If this does happen to you and you have to return to Mendoza, you are entitled to a full refund. Make sure you keep your initial receipt and ticket as proof and then they will refund you without issues, from the stand you initially bought the ticket from. At the time when the border was closed, the next day there was a strike going on, the next day England were playing, so three days later we set off for the second time.

Second Attempt
The views are incredible along the route, so be sure to take a day time coach and stay awake to appreciate the views. We decided to sit on the other side of the coach to take in different views seen as we had seen the first 3 hours of the journey already. On the CATA buses the seats on the right hand side (when sat down) are singles so I sat behind the mister. The right hand side honestly did have the better views, if you don’t mind being separated from your buddy for a while.

Mendoza to Santiago (2)

The border was an experience! Firstly, you all exit the bus and quickly dispose of any left overs from your pack up. You line up for your passports to be checked by border control. At this point you will be sniffed by sniffer dogs who do a very thorough job! This unnerved me a little at the time but it was fine. Then you cross the road to another building. This is where your main luggage is being checked through the conveyer belt off the coach and put back on at the other end.

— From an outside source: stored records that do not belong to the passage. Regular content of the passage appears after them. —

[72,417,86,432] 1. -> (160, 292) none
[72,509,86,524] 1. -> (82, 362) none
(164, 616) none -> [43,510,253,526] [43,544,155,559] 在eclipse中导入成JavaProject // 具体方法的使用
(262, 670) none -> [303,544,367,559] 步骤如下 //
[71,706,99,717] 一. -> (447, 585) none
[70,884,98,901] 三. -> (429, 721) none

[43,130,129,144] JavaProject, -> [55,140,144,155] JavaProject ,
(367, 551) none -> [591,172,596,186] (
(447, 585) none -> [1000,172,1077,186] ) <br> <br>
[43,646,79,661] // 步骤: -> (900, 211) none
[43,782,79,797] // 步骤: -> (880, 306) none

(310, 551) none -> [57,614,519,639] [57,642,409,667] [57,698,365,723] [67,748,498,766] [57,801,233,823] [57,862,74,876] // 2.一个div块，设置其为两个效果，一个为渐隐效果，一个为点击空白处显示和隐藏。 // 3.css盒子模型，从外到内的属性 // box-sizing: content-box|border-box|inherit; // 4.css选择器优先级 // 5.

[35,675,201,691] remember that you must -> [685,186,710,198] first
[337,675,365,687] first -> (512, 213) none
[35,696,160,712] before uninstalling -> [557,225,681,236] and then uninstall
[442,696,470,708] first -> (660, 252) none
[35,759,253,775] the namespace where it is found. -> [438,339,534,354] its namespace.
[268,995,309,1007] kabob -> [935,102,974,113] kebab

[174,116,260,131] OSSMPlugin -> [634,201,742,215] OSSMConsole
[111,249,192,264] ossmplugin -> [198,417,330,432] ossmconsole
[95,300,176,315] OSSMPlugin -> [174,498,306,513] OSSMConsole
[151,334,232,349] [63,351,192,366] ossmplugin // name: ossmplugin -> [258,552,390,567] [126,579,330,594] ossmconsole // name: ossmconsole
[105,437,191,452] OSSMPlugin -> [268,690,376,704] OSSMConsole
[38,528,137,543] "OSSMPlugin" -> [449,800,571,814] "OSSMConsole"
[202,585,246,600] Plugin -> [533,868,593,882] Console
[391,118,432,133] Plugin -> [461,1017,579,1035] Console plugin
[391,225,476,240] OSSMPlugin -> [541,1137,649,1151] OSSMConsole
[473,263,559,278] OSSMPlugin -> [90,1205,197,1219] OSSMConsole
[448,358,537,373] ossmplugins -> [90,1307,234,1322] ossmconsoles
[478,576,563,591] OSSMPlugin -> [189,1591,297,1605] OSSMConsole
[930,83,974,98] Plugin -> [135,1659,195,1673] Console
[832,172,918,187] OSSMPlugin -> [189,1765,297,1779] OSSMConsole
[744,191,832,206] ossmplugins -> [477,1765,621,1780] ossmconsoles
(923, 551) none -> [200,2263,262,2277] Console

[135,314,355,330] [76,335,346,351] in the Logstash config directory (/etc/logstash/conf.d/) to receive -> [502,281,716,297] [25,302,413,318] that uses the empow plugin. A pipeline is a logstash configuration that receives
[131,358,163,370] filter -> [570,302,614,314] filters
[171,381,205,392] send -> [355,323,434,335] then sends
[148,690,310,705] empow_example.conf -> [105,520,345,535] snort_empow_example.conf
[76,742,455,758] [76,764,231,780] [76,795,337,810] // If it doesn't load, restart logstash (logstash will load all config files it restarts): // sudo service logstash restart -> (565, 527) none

It was at this point, a couple had tried to ‘smuggle’ (can’t think of a better word haha!) approximately 10 gigantic blocks of cheese into Chile. Now even before getting on the coach we were aware the big no no was taking cheese across the border. We heard about locals trying to bring across produce and that it would usually hold up the whole process. That definitely was the case for us too. While they were debating about cheese, we were stood in 3 lines while guards and dogs walked up and down. You can imagine what I thought this scene reminded me of!

Next up, our hand luggage went through the scanner before we quickly jumped back on the bus. The irony is, the bus driver then gives you lunch of cheese and ham sandwich for lunch!